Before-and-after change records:
* * * * * * *

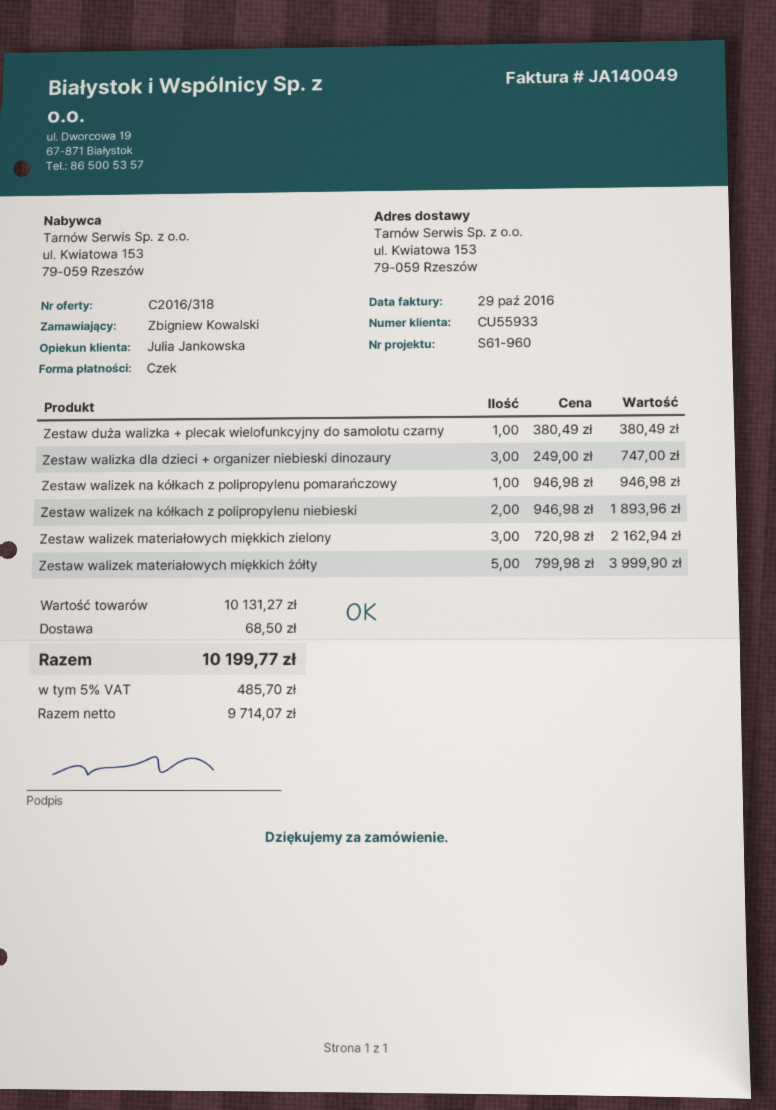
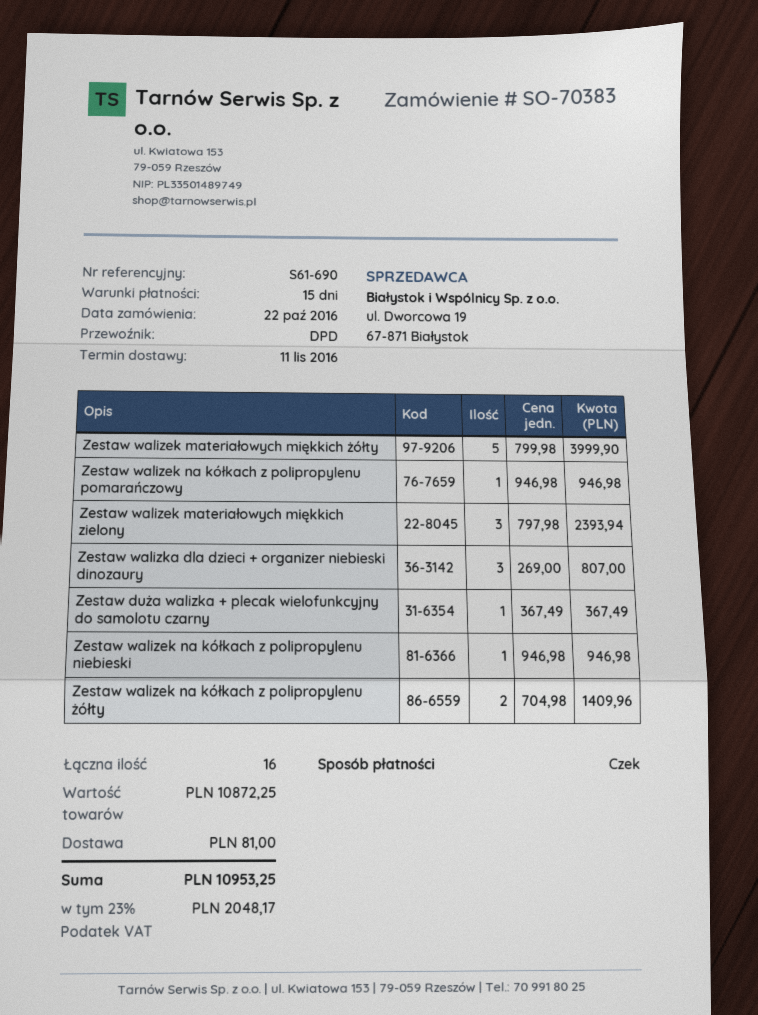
reference: S61-960 -> S61-690
Zestaw duża walizka + plecak wielofunkcyjny do samolotu czarny: 1 x 380.49 = 380.49 -> 1 x 367.49 = 367.49
Zestaw walizka dla dzieci + organizer niebieski dinozaury: 3 x 249.00 = 747.00 -> 3 x 269.00 = 807.00
Zestaw walizek na kółkach z polipropylenu niebieski: 2 x 946.98 = 1893.96 -> 1 x 946.98 = 946.98
Zestaw walizek materiałowych miękkich zielony: 3 x 720.98 = 2162.94 -> 3 x 797.98 = 2393.94
Zestaw walizek na kółkach z polipropylenu żółty: none -> 2 x 704.98 = 1409.96
subtotal: 10131.27 -> 10872.25
shipping: 68.50 -> 81.00
tax: 5% = 485.70 -> 23% = 2048.17
total: 10199.77 -> 10953.25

* * * * * * *

## Problem statement
Write out every line from the data above that includes "polipropylenu".

## Result
Zestaw walizek na kółkach z polipropylenu niebieski: 2 x 946.98 = 1893.96 -> 1 x 946.98 = 946.98
Zestaw walizek na kółkach z polipropylenu żółty: none -> 2 x 704.98 = 1409.96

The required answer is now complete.